Assange is kind of irrelevant, he has always had his own motives, and it's pretty clearly being anti-US. Offering Damore a job with wikileaks, really?
It seems to me the chances are Russia tries to hack most US politician's emails every day, and probably twice on Sundays. Even the nice ol' US was caught in 2009 spying on the UN Secretary General and the Security Council delegations of its allies; do we really for one moment think that famously-spy-heavy bad-guy Russia and its ex-spy-master President wouldn't be constantly trying to get its hands on the emails of its Cold War enemy?
In which case, hunting whether Trump encouraged Russia seems like hunting for who asked the clouds to rain this morning.
Which makes the US reaction not smell right. It smells somehow like a game of pretexts.
So having "not got that" about the scandal -- something seems fishy here -- it looks to my amateur, non-US, non-politician, probably-too-cynical eyes, like there's five parties having a political fight for control (and yes I am being deliberately simplistic and caricaturing):
- The Trump team, who seem like they're recruited like the Dirty Dozen (you're so unsuitable for any normal administration, and possibly borderline insane, that you've got nothing to lose with this crazy mission...)
- The powers that be / senior civil servants. Trump spent his entire campaign calling Washington "the swamp" and declaring he'd drain it. Did you think they wouldn't fight back, the FBI wouldn't leak, they wouldn't try to undermine this braggart who's just come marching in telling them he's going to rip them apart?
- The Republican establishment (McCain, etc). Did you really think parts of the Republican party that spent so long wanting anyone but Trump would grow to like him?

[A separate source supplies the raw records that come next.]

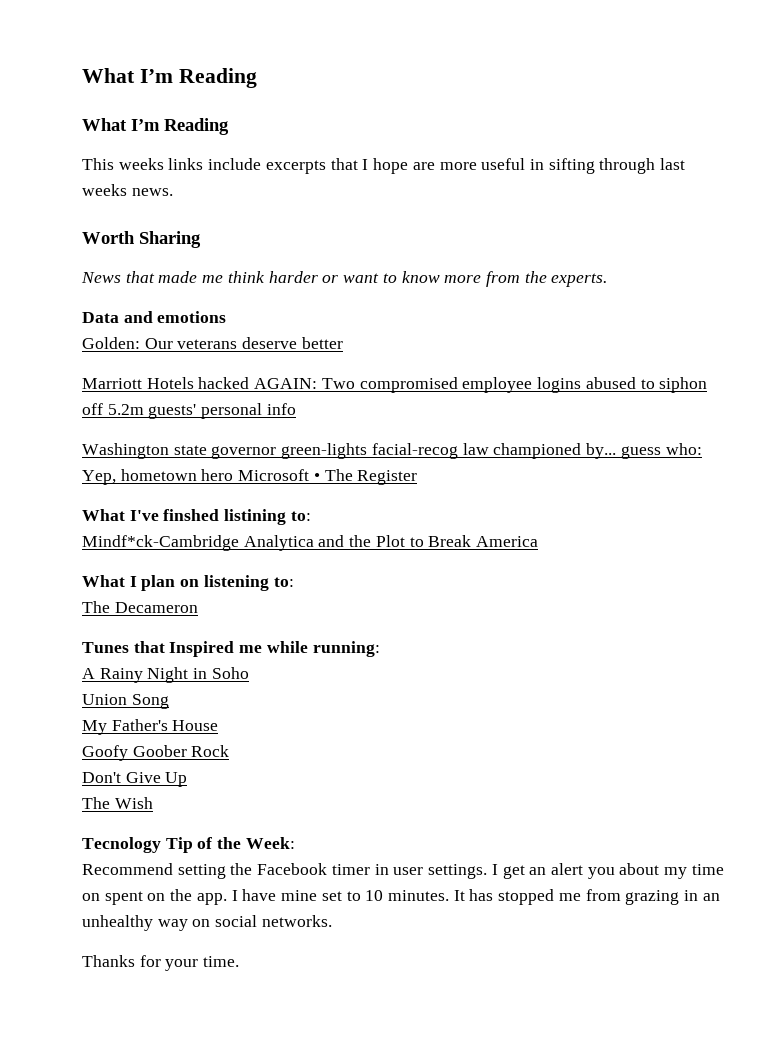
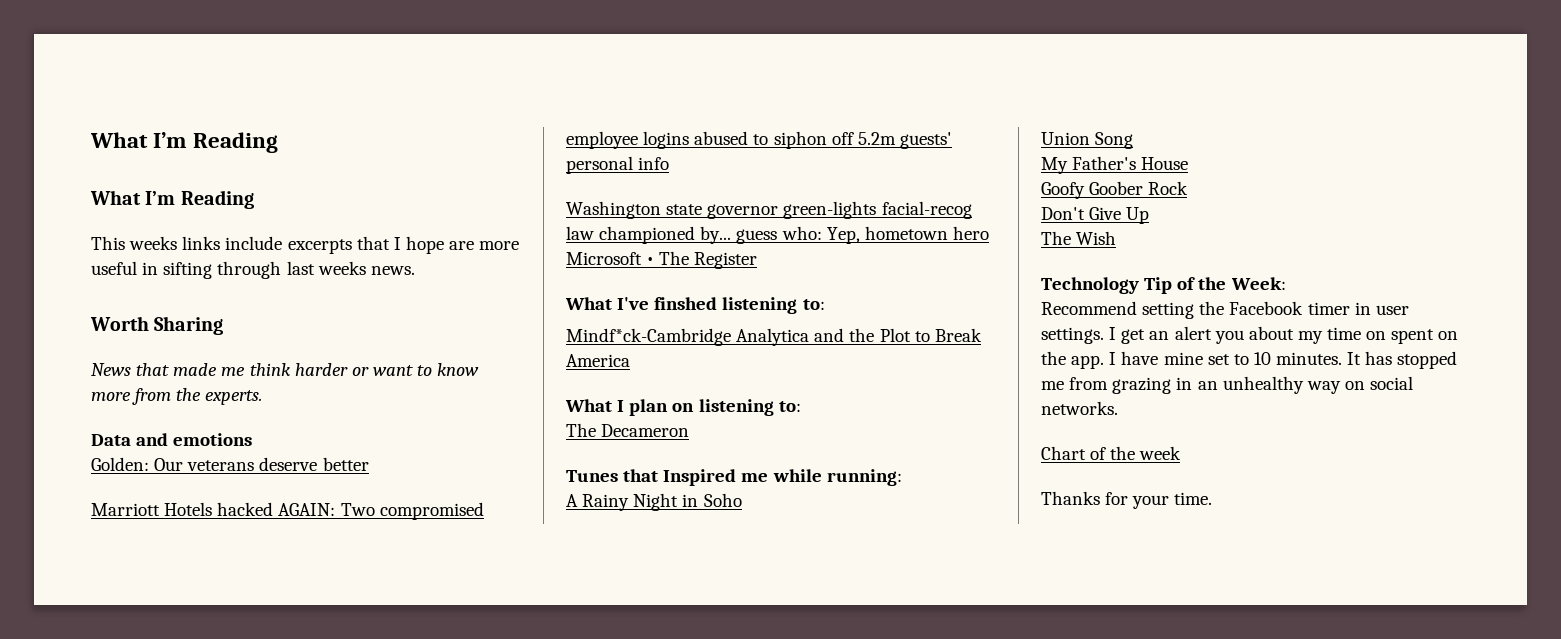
[224,509,287,525] listining -> [722,297,798,314] listening
[82,837,161,853] Tecnology -> [1041,277,1139,294] Technology
(332, 921) none -> [1041,446,1182,460] // Chart of the week

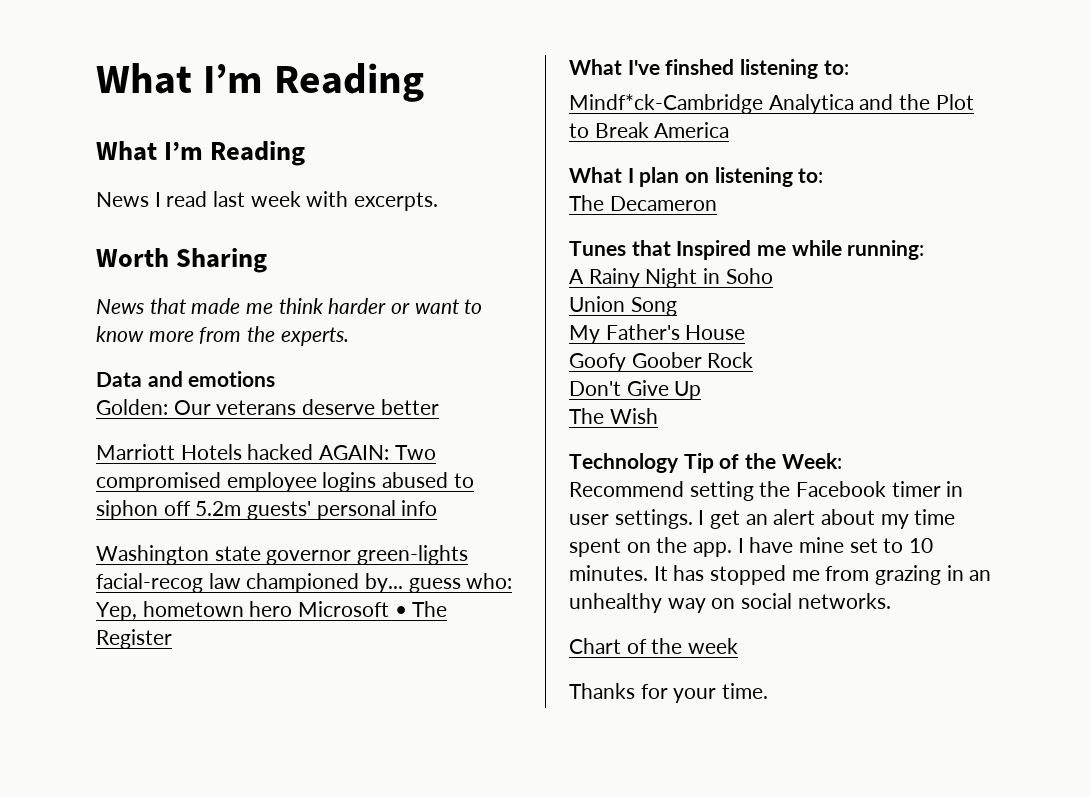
[91,236,520,254] [91,261,415,279] This weeks links include excerpts that I hope are more useful in sifting through last weeks news. -> [96,191,439,211] News I read last week with excerpts.
[1214,330,1244,344] you -> (816, 517) none
[1366,331,1387,340] on -> (956, 517) none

- The left-of-centre echo chamber (us techie types, journalists, other professionals), whose typical MO is to use the levers of embarrassment, twitterstorms, and rhetoric to try to shovel any government we are unfortunate enough to have over us into following our agenda
- Modern industry, which seems to have cottoned onto the idea that if publicly you say enough "left" things (equality, diversity) and sound passionate about social progress, you can pursue a "right" agenda (not paying tax, disempowering employees, building private monopolies with moats around them) without anybody making much fuss.
And though that may be a gross caricature, in that model somehow the behaviour seems to make sense. For example, the Trump-Russia scandal as a way of tying Trump's hands and forcing him down foreign policy lines he doesn't want. The administration's seeming dysfunction, because anyone who joins them knows it is the only administration they will ever serve, so you can only get amateurs who don't know the game of White House politics or think they can change how it is played. The constant storms over his latest tweet, despite his tweets having been incoherent for years, because raising the level of outrage creates social roadblocks -- making avenues hopefully too sensitive and already too explosive for him to travel further down them.
Which makes Russia seem like an irrelevant bystander -- doing what it does every day (which happens to be trying to hack American servers for everything it can get, while trying to nibble at gaining more control and influence in Eastern Europe and the Mediterranean).
The Trump-Russia scandal isn't about whether Trump “encouraged” Russia, which seems to be the basic error in your entire argument.